Ну и, разумеется, бороться с кражами из поездов – как грузовых, так и багажных вагонов пассажирских составов. Вот это и оказалось самой трудной задачей. Кражи приобрели огромный размах. Борьба с ними осложнялась тем, что сами жандармы не вели оперативно-разыскной деятельности – в их составе попросту не было соответствующих отделов. Обычная полиция, в том числе и сыскная, в «полосе отчуждения» регулярно не работала. Жандармам к тому же разрешалось сопровождать только те товарные поезда, что везли ценностей на сумму свыше 100 000 руб.
Еще в 1899 году между министрами внутренних дел и путей сообщения возникла переписка насчет создания особой железнодорожной сыскной полиции, которая параллельно с жандармами работала бы в полосе отчуждения. Дело было, безусловно, полезное и нужное, но утонуло в бюрократическом болоте. Министры годами дискутировали, кому будет подчиняться этот орган и кто будет оплачивать его содержание. На том и кончилось. Сыскная железнодорожная полиция так никогда и не появилась…
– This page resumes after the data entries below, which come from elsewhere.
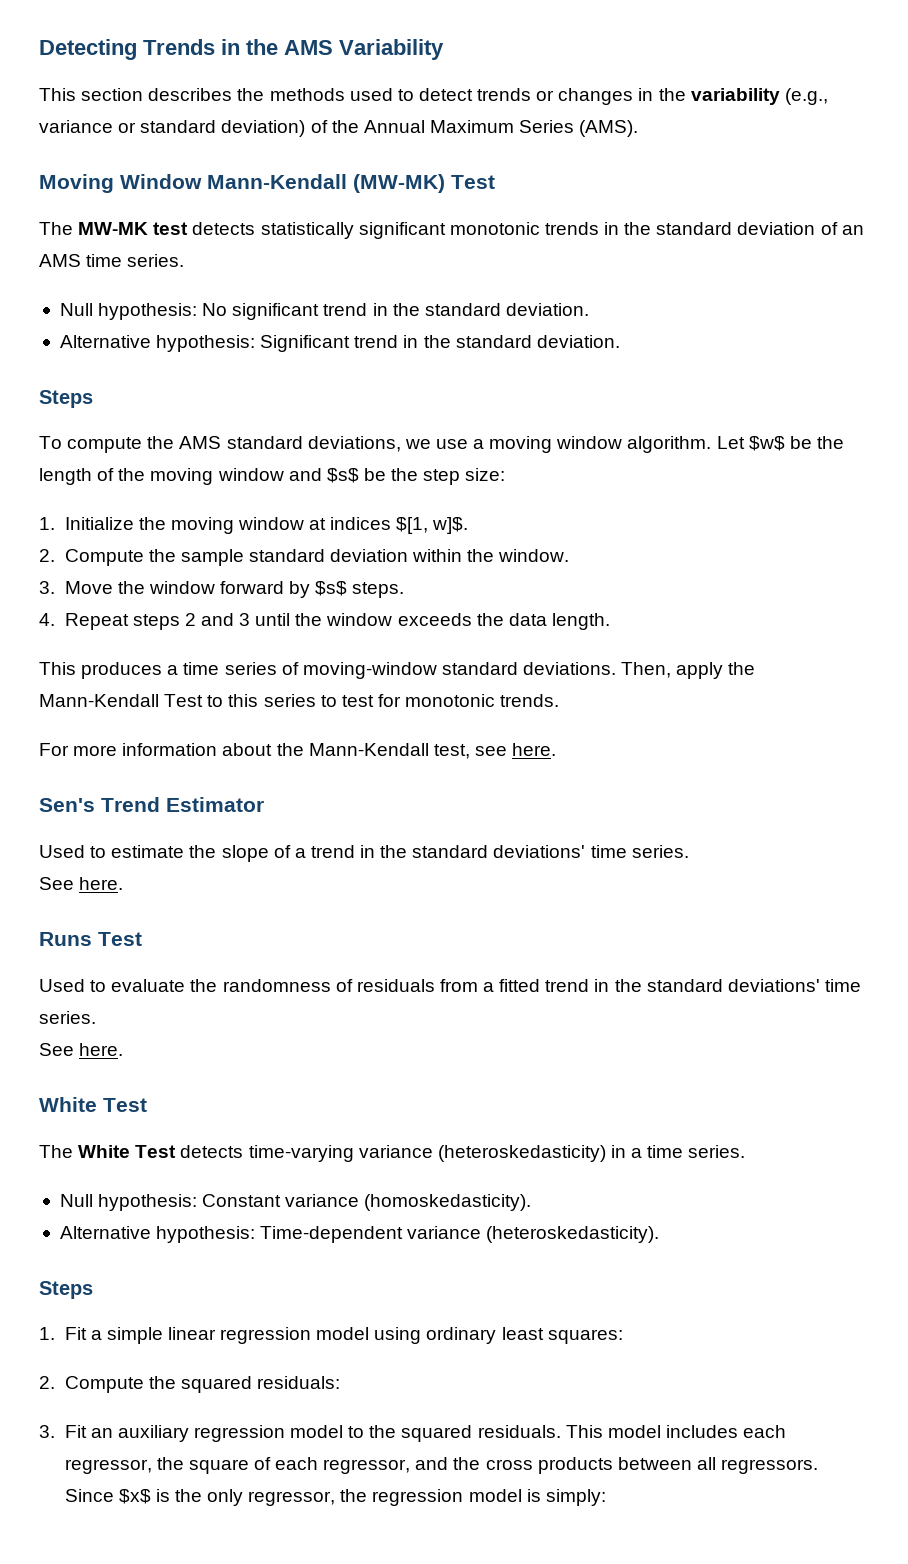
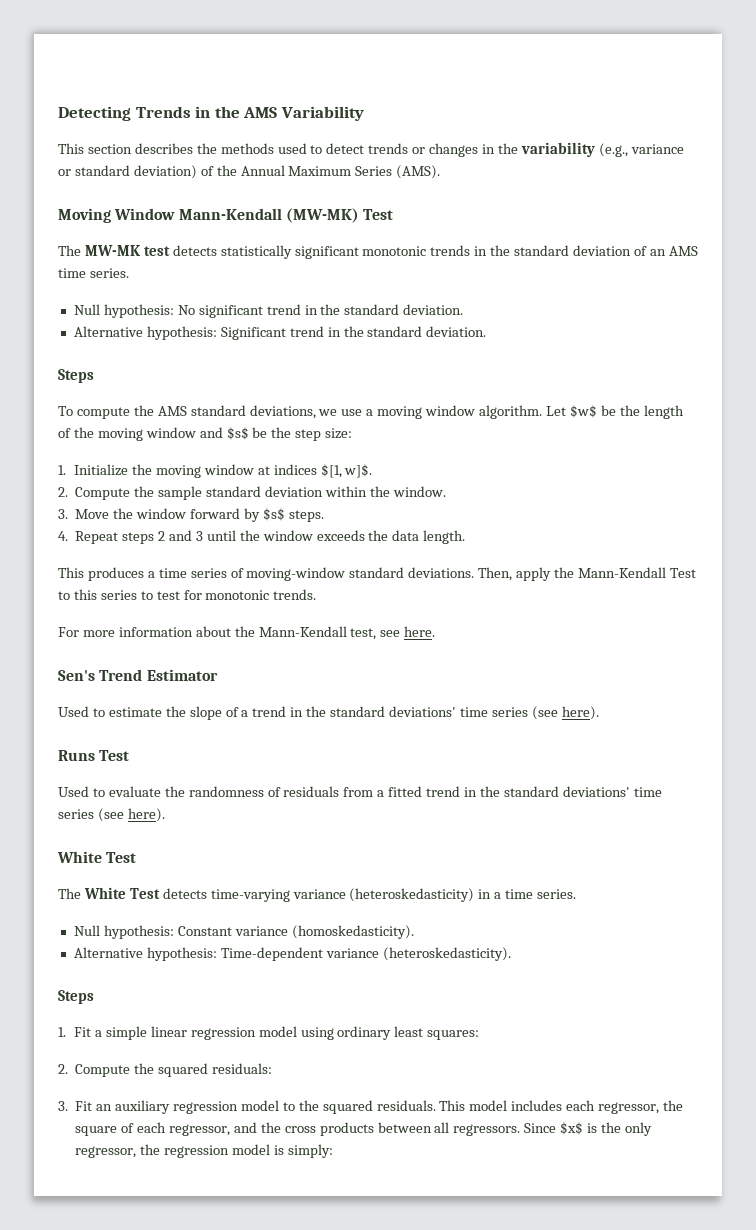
- Used to estimate the slope of a trend in the standard deviations' time series.
- See here.
+ Used to estimate the slope of a trend in the standard deviations' time series (see here).
- Used to evaluate the randomness of residuals from a fitted trend in the standard deviations' time series.
- See here.
+ Used to evaluate the randomness of residuals from a fitted trend in the standard deviations' time series (see here).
При этом на жандармов взвалили кучу обязанностей, которые, пожалуй, при всем рвении нельзя было выполнить на практике: проверять исправность люковых запоров и вагонных засовов, не допускать к погрузке посторонних, не имеющих нужных документов, присутствовать при наложении пломб, вторично осматривать пломбы и замки перед отправлением поезда, вскрывать вагоны и с понятыми проверять грузы в подозрительных случаях, требовать от начальников станций, чтобы при длительной стоянке вагонов с ценными грузами их не рассредоточивали, а держали собранными, освещенными, под охраной сторожей. Да еще выезжать на место всякой железнодорожной катастрофы. В штат управления, курировавшего участок дороги (2000 верст, напомню), входило от 120 до 300 офицеров, чиновников и унтеров: хоть разорвись.